10 March 2019

Recently I (re)discovered ShaderToy (warning: lag!) and, after getting to grips with the main method of 3D rendering used on the site, I was planning to write a quick guide to go over the basic techniques. However, I then found that some people had already done that far better than I could have hoped to, so I thought I’d just make a briefer post showing what I’d done. (Honestly, I wish I had found that guide when I started looking – all I had to go off were code comments and Inigo Quilez’ superb but far more advanced writings!)

This was the first real scene I drew, and it stayed mostly the same throughout my experimentation with raymarching. It is a plane and a sphere, lit only with ambient lighting, and coloured according to the X and Z coords of the point to create a checkerboard. Seeing this work for the first time was great!

I was mainly interested in modelling light, so I began to work refraction and reflection into the renderer. Doing that on a GPU is a little odd as there is no recursion. After some work I got this…

…which I thought was correct for a long time. Turns out I’d never seen a glass sphere before because it should have looked like this.

As I said, the implementation felt a bit clunky and could no doubt be improved. I baked refraction and total internal reflection into one routine myrefract. The refraction consists of essentially re-casting the ray from the surface point with the refracted direction. However, the SDF is negative inside solids, and in my implementation, rays travel backwards when the SDF is negative! So I had to keep track of whether we were inside or outside solids to correctly choose the new direction…

vec3 myrefract(vec3 dir, vec3 norm, float ratio) {
    vec3 v = refract(dir, norm, ratio);
    if (v == vec3(0.0)) v = reflect(dir, norm);
    return v;
}

vec3 render(vec3 start, vec3 dir) {

    // ...

    for (int i=0; i<3; i++) {

        // ...

        if (refr > 0.0) {
            vec3 next = myrefract(dir, norm, inside ? 1.0/refr : refr);
            // have we refracted into the surface, ie no TIR?
            if (dot(next, norm) < 0.0) {
                dir = -next;
                // norm should point towards pos so start is on opp side of surface
                if (inside) norm = -norm;
                inside = !inside;
                col *= refrcol;
            } else {
                dir = next;
                // norm should point away from pos
                if (!inside) norm = -norm;
            }
            start = pos - 0.02*norm;
            continue;
            }
        }

        // ...

    }
}

Anyway, I was happy enough with that so I started on more typical light behaviour. After reading about the Phong reflection model (which works wonderfully well for its simplicity) I managed to render these.

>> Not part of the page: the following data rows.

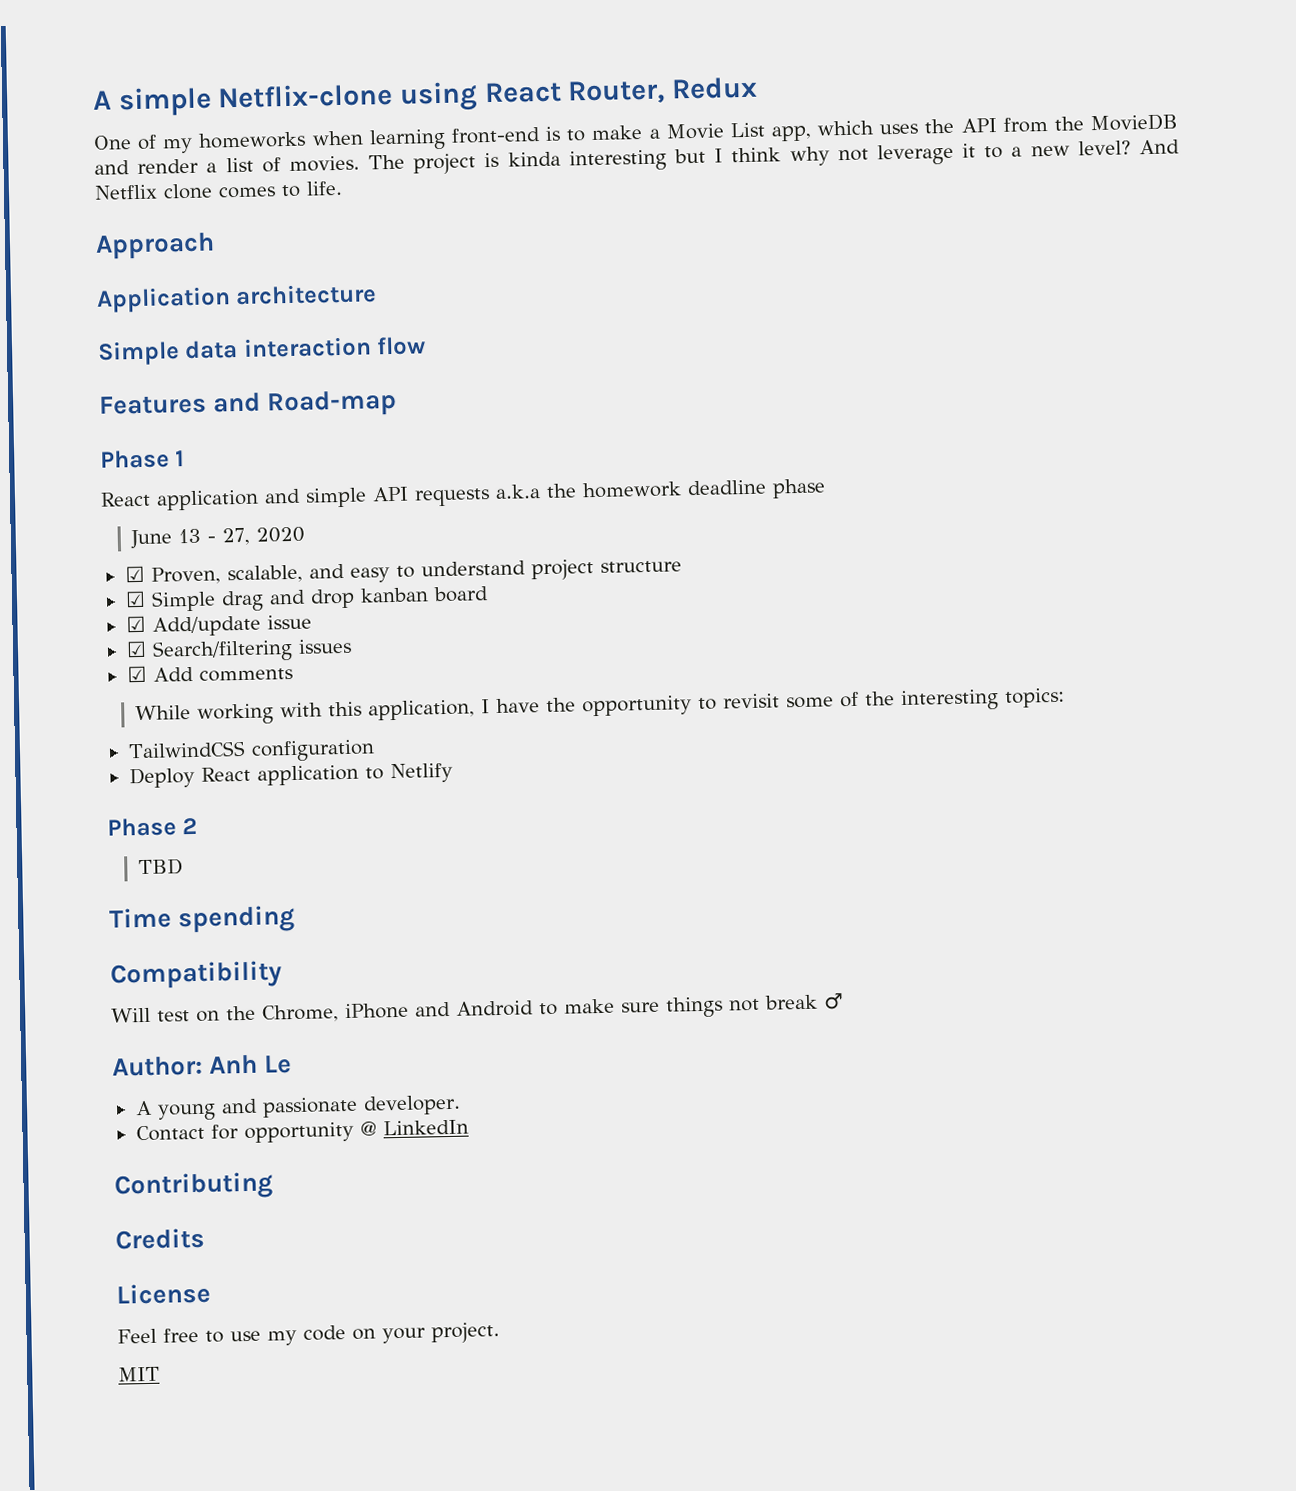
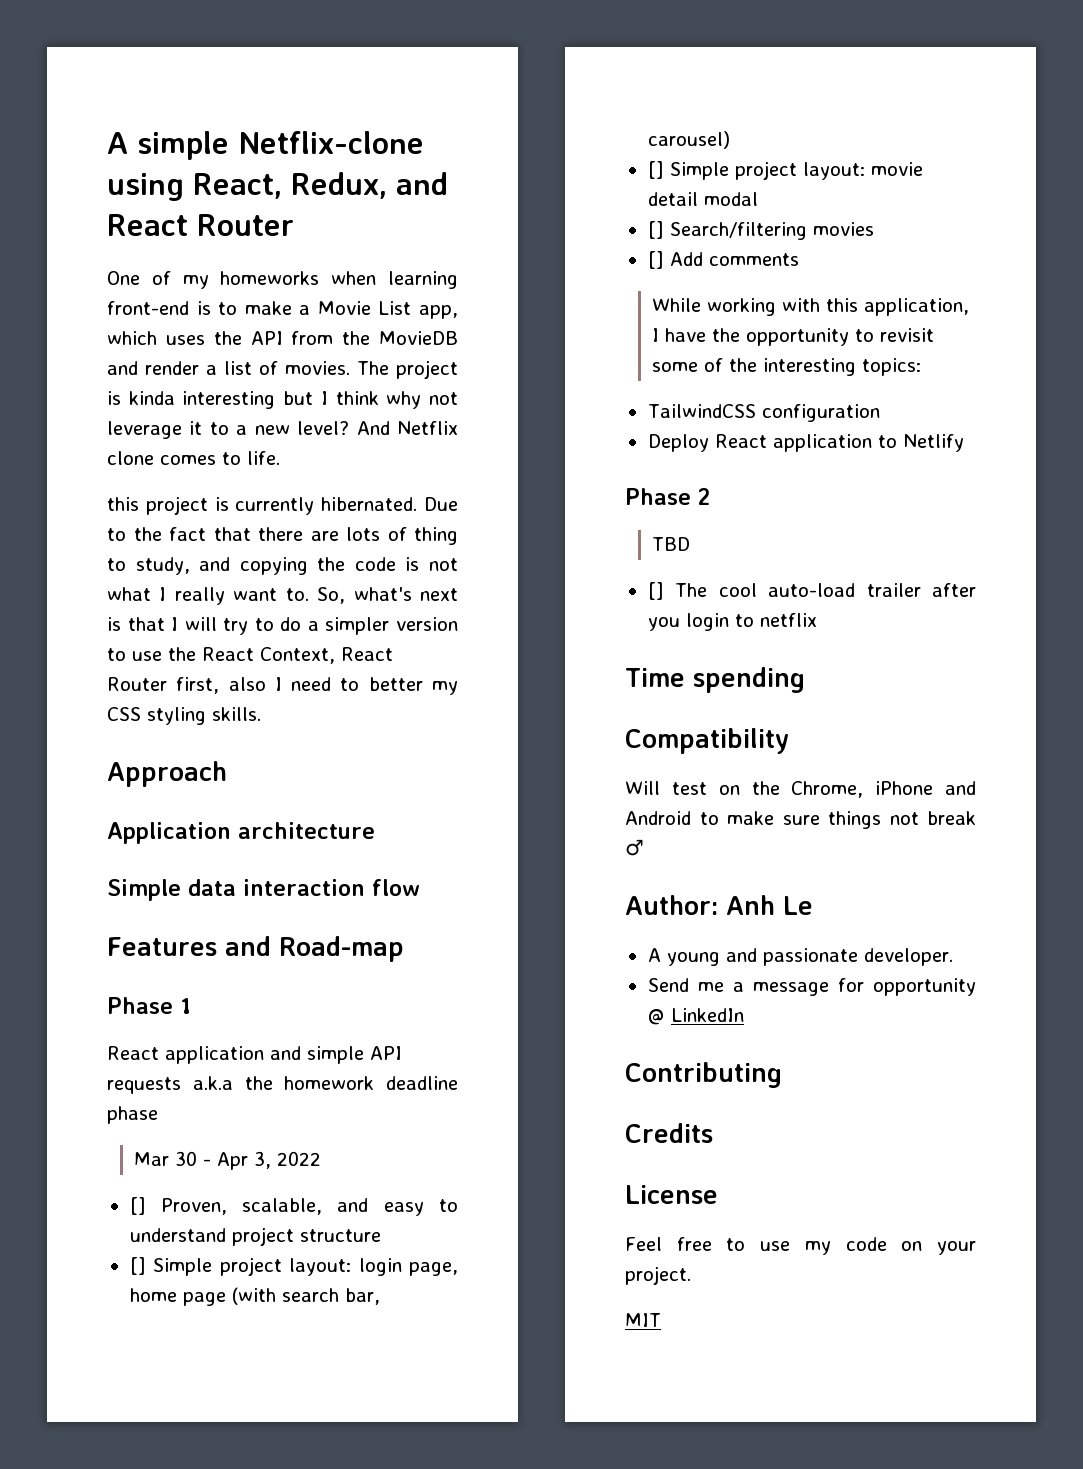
[483,76,759,105] React Router, Redux -> [193,172,448,199] [107,214,294,236] React, Redux, and React Router
(343, 188) none -> [107,496,459,515] [107,527,458,545] [107,557,458,575] [107,587,458,605] [107,617,458,635] [107,647,393,664] [107,677,458,695] [107,707,261,725] // this project is currently hibernated. Due to the fact that there are lots of thing to study, and copying the code is not what I really want to. So, what's next is that I will try to do a simpler version to use the React Context, React Router first, also I need to better my CSS styling skills.
[129,526,305,550] [124,565,145,583] June 13 - 27, 2020 // ☑ -> [134,1151,322,1170] [129,1197,146,1215] Mar 30 - Apr 3, 2022 // []
[124,586,489,612] [125,614,312,637] [125,638,352,663] [126,665,147,683] ☑ Simple drag and drop kanban board // ☑ Add/update issue // ☑ Search/filtering issues // ☑ -> [129,1257,458,1276] [129,1287,380,1306] [647,131,730,149] [647,161,923,180] [647,192,758,206] [647,221,874,240] [647,251,664,269] [] Simple project layout: login page, home page (with search bar, carousel) // [] Simple project layout: movie detail modal // [] Search/filtering movies // []
(183, 867) none -> [647,582,976,600] [647,613,817,631] // [] The cool auto-load trailer after you login to netflix
[135,1124,205,1142] Contact -> [647,978,829,996] Send me a message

This second image uses ambient occlusion to get the slight shadow beneath the spheres.

float calcAO(vec3 o, vec3 n) {
    float sum = 0.0;
    float mul = 1.0;
    for (int i=1; i<=5; i++) {
        float fi = float(i);
        vec3 p = o + 0.1*fi*n;
        // scene(p).x is the SDF evaluated at p
        sum += (0.1*fi - scene(p).x)*mul;
        mul *= 0.4;
    }
    return clamp(sum, 0.0, 1.0);
}

Then I played around with drawing reflections within the framework of the Phong model. To do that, I casted a reflected ray back into the scene from the point on the reflective surface and added (some colour-masked multiple of) the rendered colour of the hit point. Recasting the ray was done with the continue statement to return to the top of the for loop, but only after altering mult, which is the colour multiplier for whatever colour the ray finds.

if (refl > 0.0) {
    start = pos + 0.01*norm;
    dir = reflect(dir, norm);
    mult *= col*refl;
    continue; // restart raymarching
}

I wasn’t too happy with how this looked though, so I may work on that in the future.